Edit tracking data:
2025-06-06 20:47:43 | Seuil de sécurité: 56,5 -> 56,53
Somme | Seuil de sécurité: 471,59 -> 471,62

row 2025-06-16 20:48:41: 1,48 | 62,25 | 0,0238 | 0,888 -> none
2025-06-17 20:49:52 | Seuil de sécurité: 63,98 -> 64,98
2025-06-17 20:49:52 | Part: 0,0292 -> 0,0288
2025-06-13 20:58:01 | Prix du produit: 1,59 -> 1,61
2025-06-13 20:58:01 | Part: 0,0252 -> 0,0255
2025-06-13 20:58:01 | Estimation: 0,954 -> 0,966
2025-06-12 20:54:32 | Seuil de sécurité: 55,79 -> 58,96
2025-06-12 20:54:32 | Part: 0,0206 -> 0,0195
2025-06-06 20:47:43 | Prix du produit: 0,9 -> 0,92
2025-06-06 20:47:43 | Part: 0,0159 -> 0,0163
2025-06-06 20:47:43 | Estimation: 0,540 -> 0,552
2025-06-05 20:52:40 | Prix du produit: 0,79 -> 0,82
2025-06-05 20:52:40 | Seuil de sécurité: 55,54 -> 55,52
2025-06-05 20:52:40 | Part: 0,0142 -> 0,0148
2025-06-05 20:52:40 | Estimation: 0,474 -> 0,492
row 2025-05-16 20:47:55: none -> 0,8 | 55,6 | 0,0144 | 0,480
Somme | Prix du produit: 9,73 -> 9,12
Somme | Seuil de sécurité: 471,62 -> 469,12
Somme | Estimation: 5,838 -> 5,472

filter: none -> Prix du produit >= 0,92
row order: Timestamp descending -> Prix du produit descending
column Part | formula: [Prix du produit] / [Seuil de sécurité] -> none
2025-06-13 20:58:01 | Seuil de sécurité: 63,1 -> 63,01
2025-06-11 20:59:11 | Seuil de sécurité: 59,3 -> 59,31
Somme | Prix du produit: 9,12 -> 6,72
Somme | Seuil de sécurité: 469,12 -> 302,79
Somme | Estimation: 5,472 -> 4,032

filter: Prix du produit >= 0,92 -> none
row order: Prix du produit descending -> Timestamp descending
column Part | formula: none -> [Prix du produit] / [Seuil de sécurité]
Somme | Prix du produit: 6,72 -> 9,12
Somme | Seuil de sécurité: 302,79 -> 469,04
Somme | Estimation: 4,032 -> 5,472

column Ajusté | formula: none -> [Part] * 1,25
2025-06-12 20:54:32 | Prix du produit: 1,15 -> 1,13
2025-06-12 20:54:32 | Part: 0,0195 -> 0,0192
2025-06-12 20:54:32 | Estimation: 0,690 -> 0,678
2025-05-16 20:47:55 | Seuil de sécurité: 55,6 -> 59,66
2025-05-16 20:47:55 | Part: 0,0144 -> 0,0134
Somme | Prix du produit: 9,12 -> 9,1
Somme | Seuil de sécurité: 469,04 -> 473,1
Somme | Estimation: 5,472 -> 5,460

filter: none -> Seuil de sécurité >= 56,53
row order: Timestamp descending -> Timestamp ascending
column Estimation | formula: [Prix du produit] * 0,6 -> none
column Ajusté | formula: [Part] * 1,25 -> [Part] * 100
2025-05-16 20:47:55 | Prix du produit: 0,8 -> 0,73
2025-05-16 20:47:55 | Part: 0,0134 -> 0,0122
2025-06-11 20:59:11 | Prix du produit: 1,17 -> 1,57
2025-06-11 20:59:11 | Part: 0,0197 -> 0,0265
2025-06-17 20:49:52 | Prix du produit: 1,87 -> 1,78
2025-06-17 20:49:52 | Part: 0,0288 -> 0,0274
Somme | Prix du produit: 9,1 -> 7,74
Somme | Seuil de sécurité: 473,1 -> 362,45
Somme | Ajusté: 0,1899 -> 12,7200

*ABOUT THIS EXERCISE*
With the first line being the one containing "2025-06-13 20:58:01 | Part: 0,0252 -> 0,0255" and the last line the one containing "2025-06-06 20:47:43 | Part: 0,0159 -> 0,0163", transcribe exactly the lines above that fall in that range.

*THE COMPLETED TASK*
2025-06-13 20:58:01 | Part: 0,0252 -> 0,0255
2025-06-13 20:58:01 | Estimation: 0,954 -> 0,966
2025-06-12 20:54:32 | Seuil de sécurité: 55,79 -> 58,96
2025-06-12 20:54:32 | Part: 0,0206 -> 0,0195
2025-06-06 20:47:43 | Prix du produit: 0,9 -> 0,92
2025-06-06 20:47:43 | Part: 0,0159 -> 0,0163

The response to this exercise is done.